Raising Fish at Doty School
The fifth/sixth grade room at Doty is teeming with life. 11- and 12-year-old life, sure. But also plant and animal life. In the back corner of the room, a small aquaponics system hums regularly with the sounds of aquarium bubblers, a water pump and cycling water. Fish are swimming about down below in the 30 gallon aquarium and an assortment of plants - kale, tomatoes, pepper and a rapidly growing pumpkin - grow in the 30 gallon tub above. Ammonia is being converted into nitrates via a colony of beneficial bacteria. A tiny ecosystem, in action.

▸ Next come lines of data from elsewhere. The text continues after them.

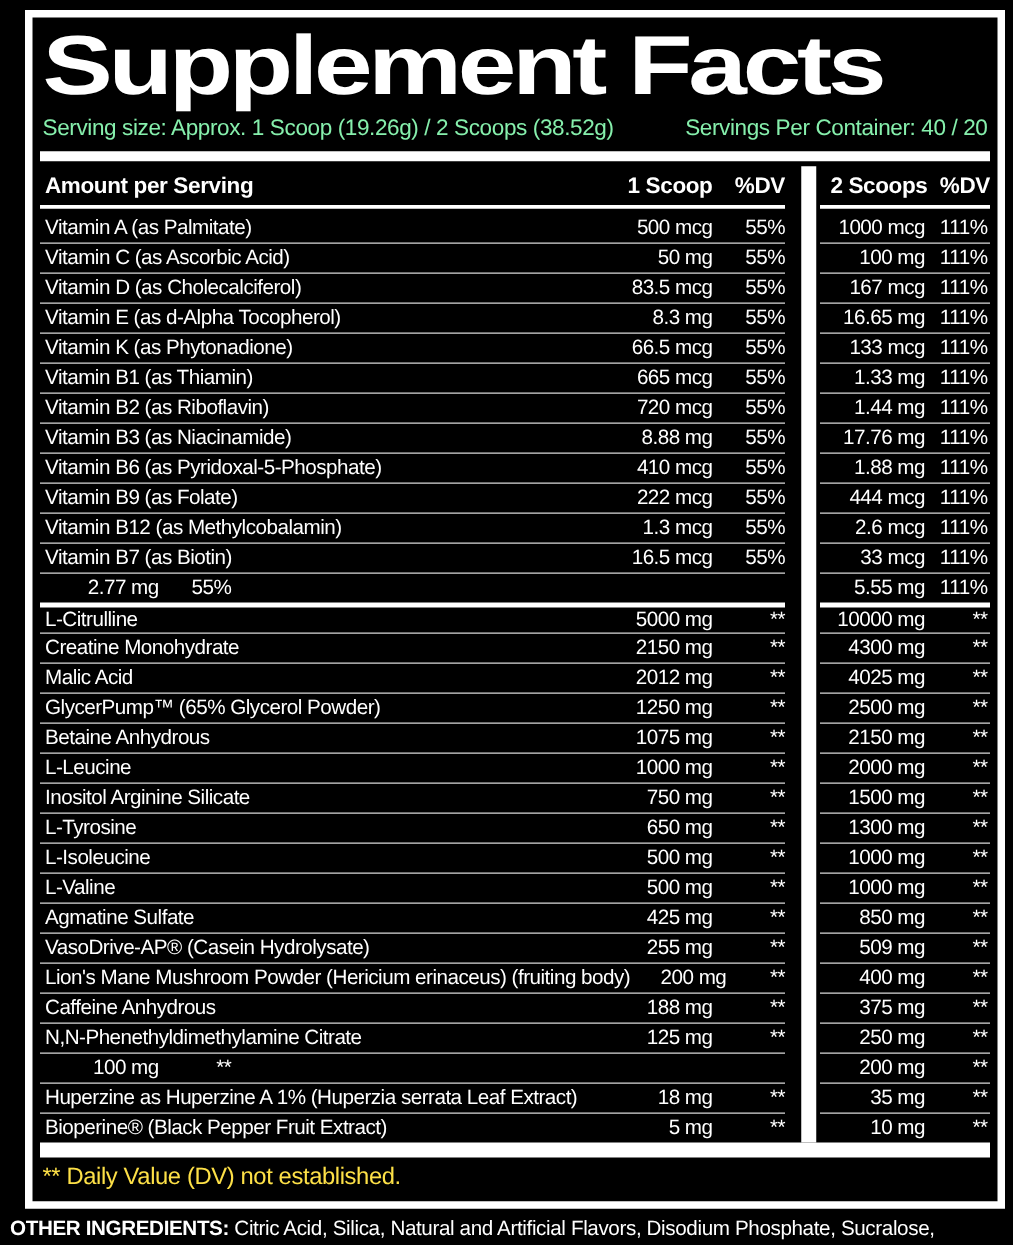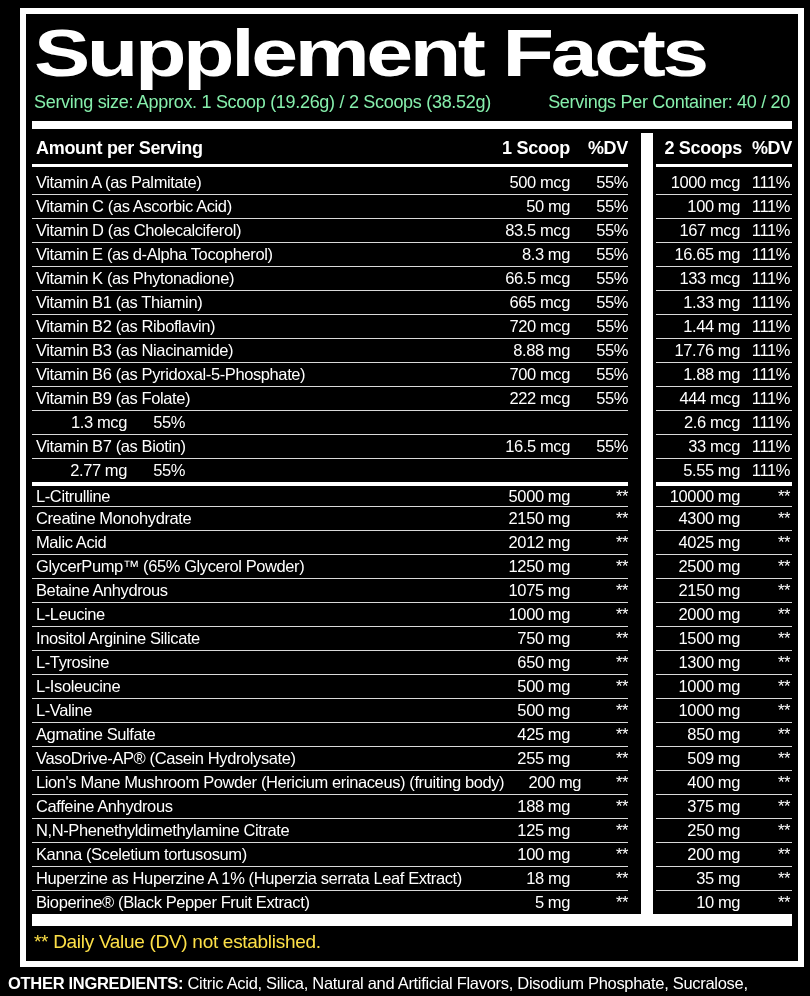"700 mcg" span.amt { text: 700 -> 410 }
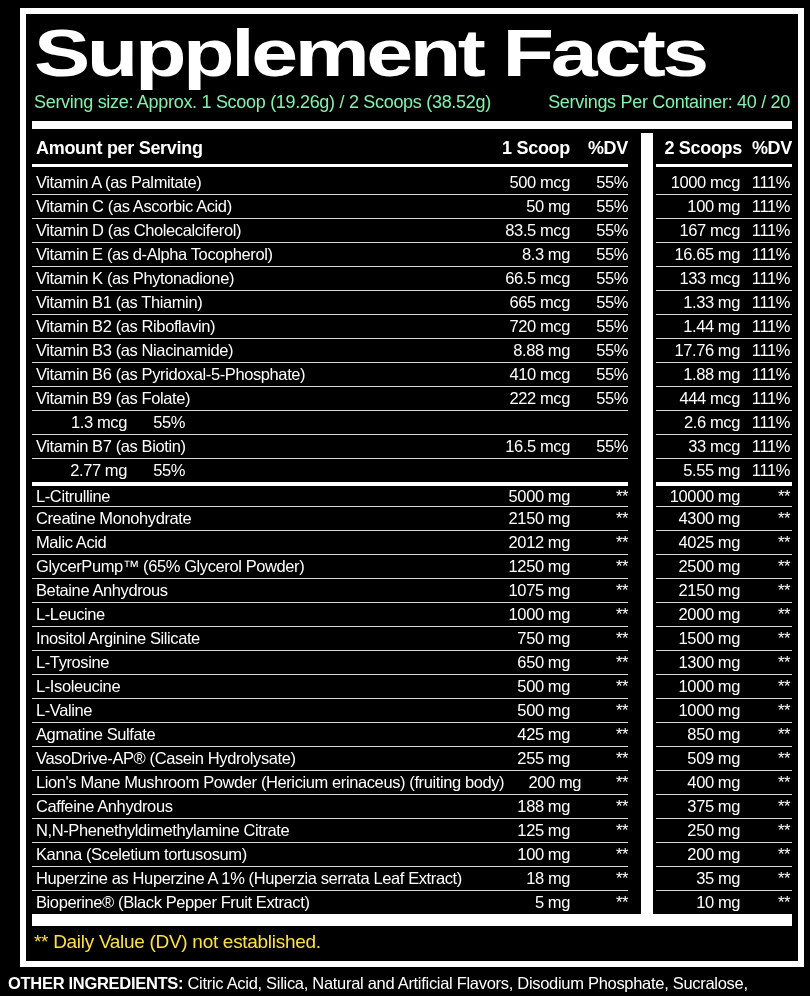"Vitamin B12 (as Methylcobalamin)" span.name { html: none -> <span>Vitamin B12 (as Methylcobalamin)</span> }
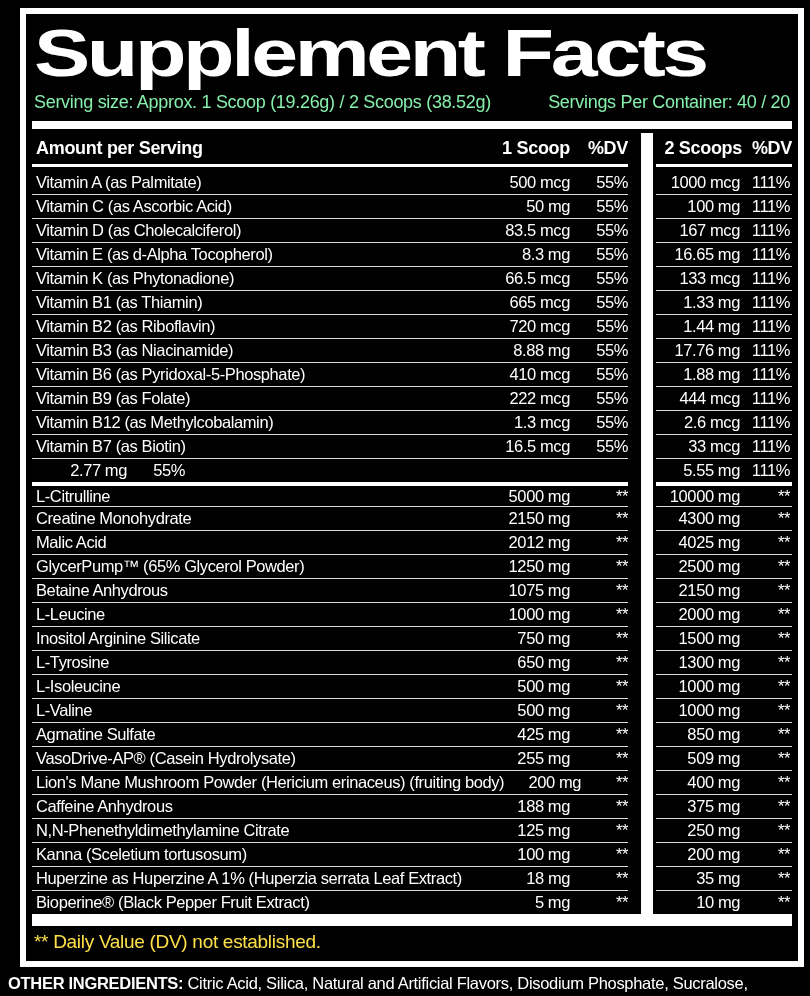"Kanna (Sceletium tortusosum)" span.name { html: <span>Kanna (Sceletium tortusosum)</span> -> none }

In the fall, the fifth and sixth grade Community Outreach Coordinators attended the Vermont Rural Partnership conference with their teacher, Lisa Hanna, in Greensboro. The VRP offers grants to support small Vermont schools to expand their connections to place, the community and student voice. The Doty team brainstormed and came up with the idea of building a classroom aquaponics system. The rest has been a blur of research, engineering and water testing! The class has pulled together to design, build and use the scientific method to create a system that uses fish waste to fertilize plants that are growing in clay pellets, instead of soil. There have been challenges along the way, including the loss of fish and plants. But the team’s scientific curiosity has not faltered and the result has been a living system right in the classroom!
Greta Sabo, Kayle Humke and Cole Dyer, the fifth/sixth grade Community Outreach Coordinators in front of the Doty School aquaponics system.